Su impacto en el abastecimiento urbano de ciudades y comunidades es necesaria y vital, y su lógica sigue siendo valiosa: prever antes que lamentar. Lo mismo ocurrió con la creación de la Caja de Seguro Social: se pensó como un modelo para prevenir, no para remediar.

Esa es la mentalidad que debemos rescatar ahora.

Porque la mejor forma de garantizar nuestro futuro es haciendo lo que corresponde hoy.
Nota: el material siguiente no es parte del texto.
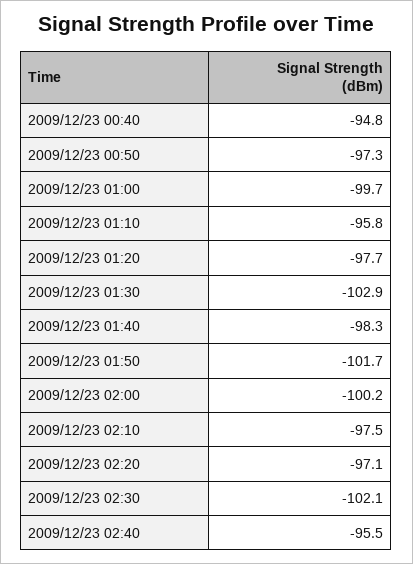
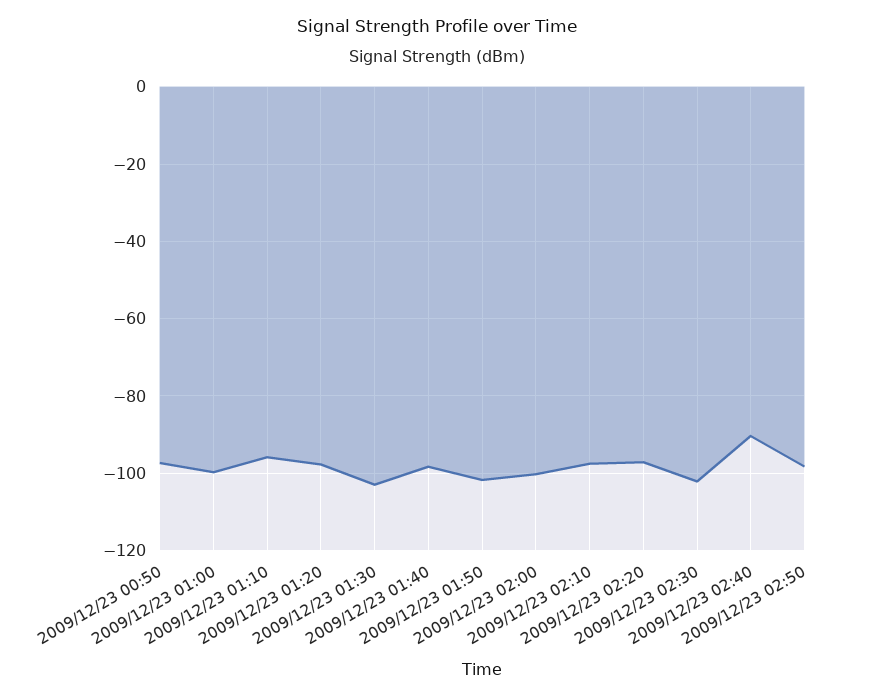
2009/12/23 00:40: -94.8 -> none
2009/12/23 02:40: -95.5 -> -90
2009/12/23 02:50: none -> -98

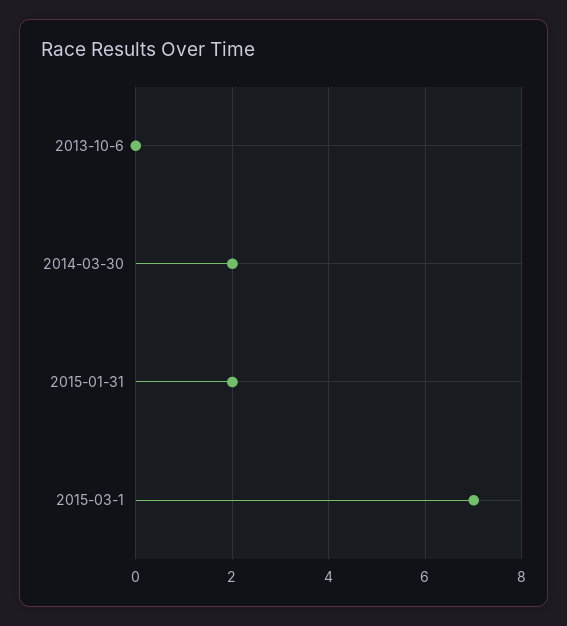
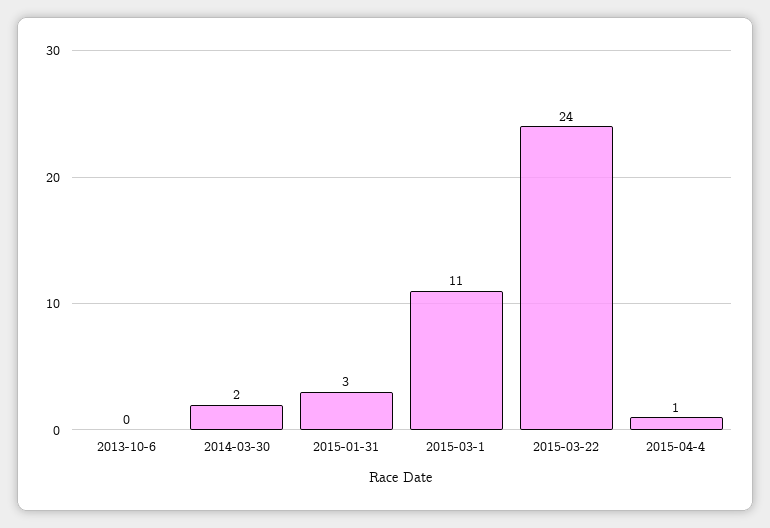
2015-01-31: 2 -> 3
2015-03-1: 7 -> 11
2015-03-22: none -> 24
2015-04-4: none -> 1

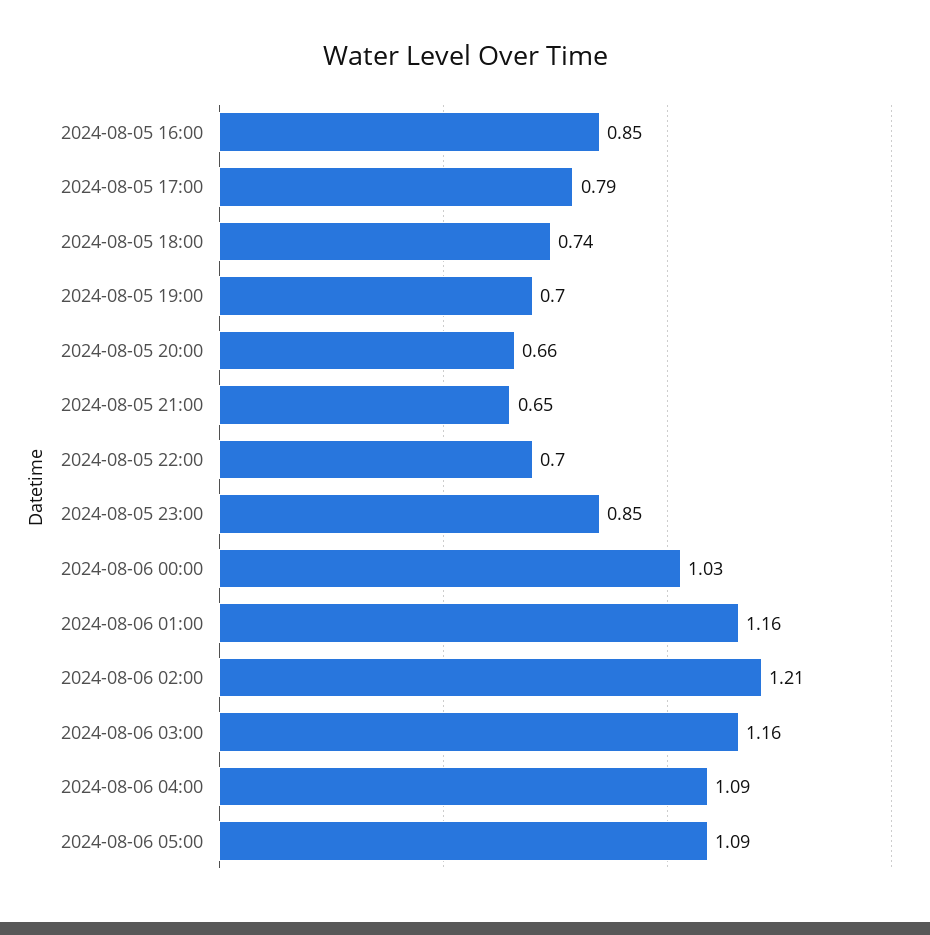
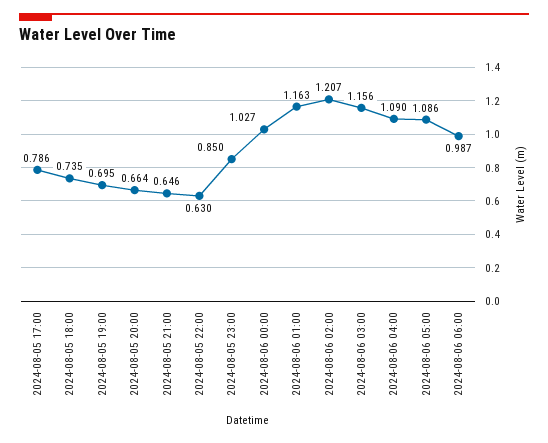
2024-08-05 16:00: 0.85 -> none
2024-08-05 22:00: 0.7 -> 0.63
2024-08-06 06:00: none -> 0.987

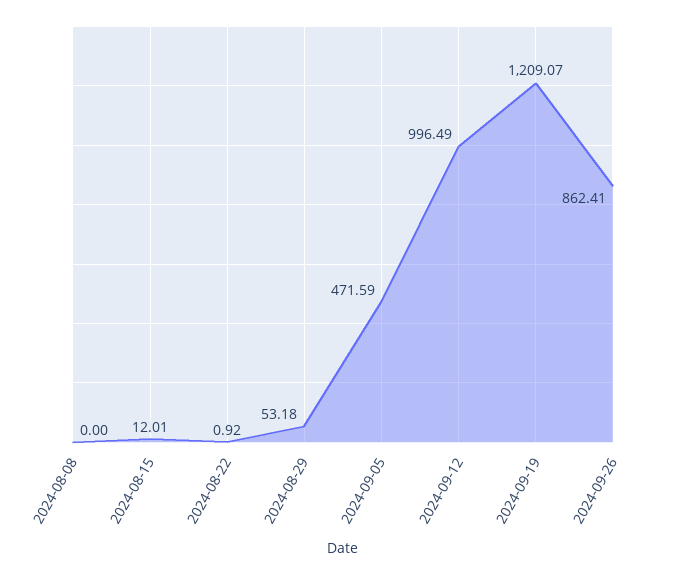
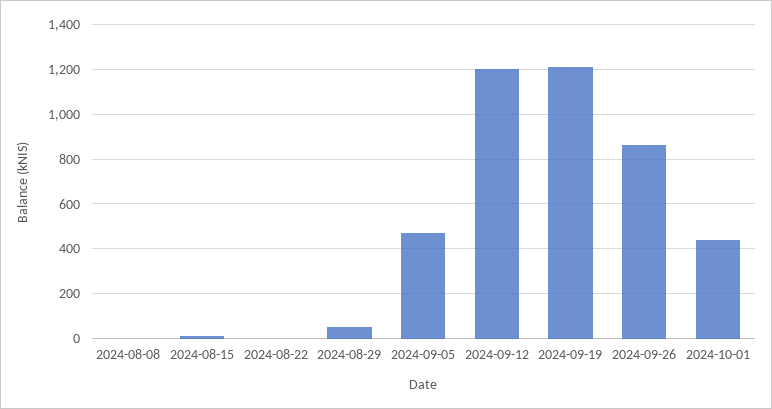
2024-09-12: 996.49 -> 1200
2024-10-01: none -> 450

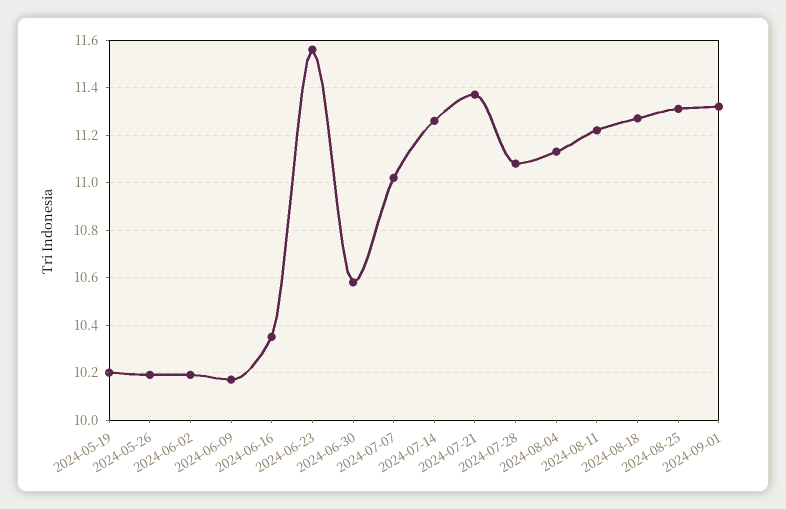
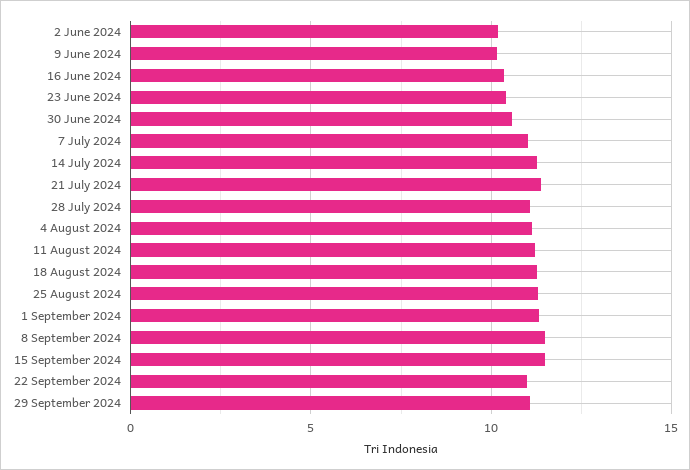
2024-05-19: 10.2 -> none
2024-05-26: 10.2 -> none
2024-06-23: 11.55 -> 10.5
8 September 2024: none -> 11.5
15 September 2024: none -> 11.5
22 September 2024: none -> 11
29 September 2024: none -> 11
Panamá necesita planificación, ingeniería, sensibilidad, no improvisación. Necesita agua para los barcos, sí, pero también para los campesinos de Mogollón, Llano de Piedra, Macaracas, La Colorada... las que hoy ven contaminado el río La Villa porque hemos convertido nuestros ríos en basureros.

Cuando la madre naturaleza nos prive del agua, como anteriormente ha sucedido, y su escasez nos afecte, algunos dirán que es culpa del cambio climático. Y tendrán razón, en parte. Pero no olvidemos que hay sequías que nacen de la indiferencia.

Y cuando eso ocurra, recordaremos que hemos sido bendecidos con una riqueza hídrica que muchos países envidiarían. Tenemos lluvias, ríos, lagos, acuíferos. Pero también tenemos una triste costumbre: no cuidar lo que aparentemente nos sobra.

Nos hemos acostumbrado a malgastar el agua como si viviéramos en un diluvio eterno, y luego nos quejamos cuando no hay presión en la regadera. Hasta el 45 % del agua que producen nuestras plantas hoy se desperdicia por fugas y la de nuestros ríos termina en el mar.

Hay que decirlo claro: sin agua, tampoco hay futuro.

Podemos tener los mejores planes, las más grandes inversiones y los discursos más elocuentes, pero si no aseguramos el agua para todos, entonces estaremos empujando un país con las cuatro llantas ponchadas.

Nuestra patria está enferma. Las redes sociales permiten que cualquier individuo suba una noticia sin fundamento o envíe algo que recibió sin importarle su origen. Los pueblos, cansados cada vez más de la impunidad, están rebasando peligrosamente el borde de la incredulidad.

No se trata de síntomas aislados: es un síndrome multisistémico donde el agua y la seguridad social son sólo dos de los signos vitales en deterioro. Los panameños vivimos en un edén, todos nuestros visitantes nos lo recuerdan, pero estamos perdiendo el sentido de pertenencia, ese que nos impulsó desde ese 3 de noviembre de 1903, a las más grandes logros y que nos enseñó que unidos podemos ocupar un espacio en el concierto de naciones con igualdad.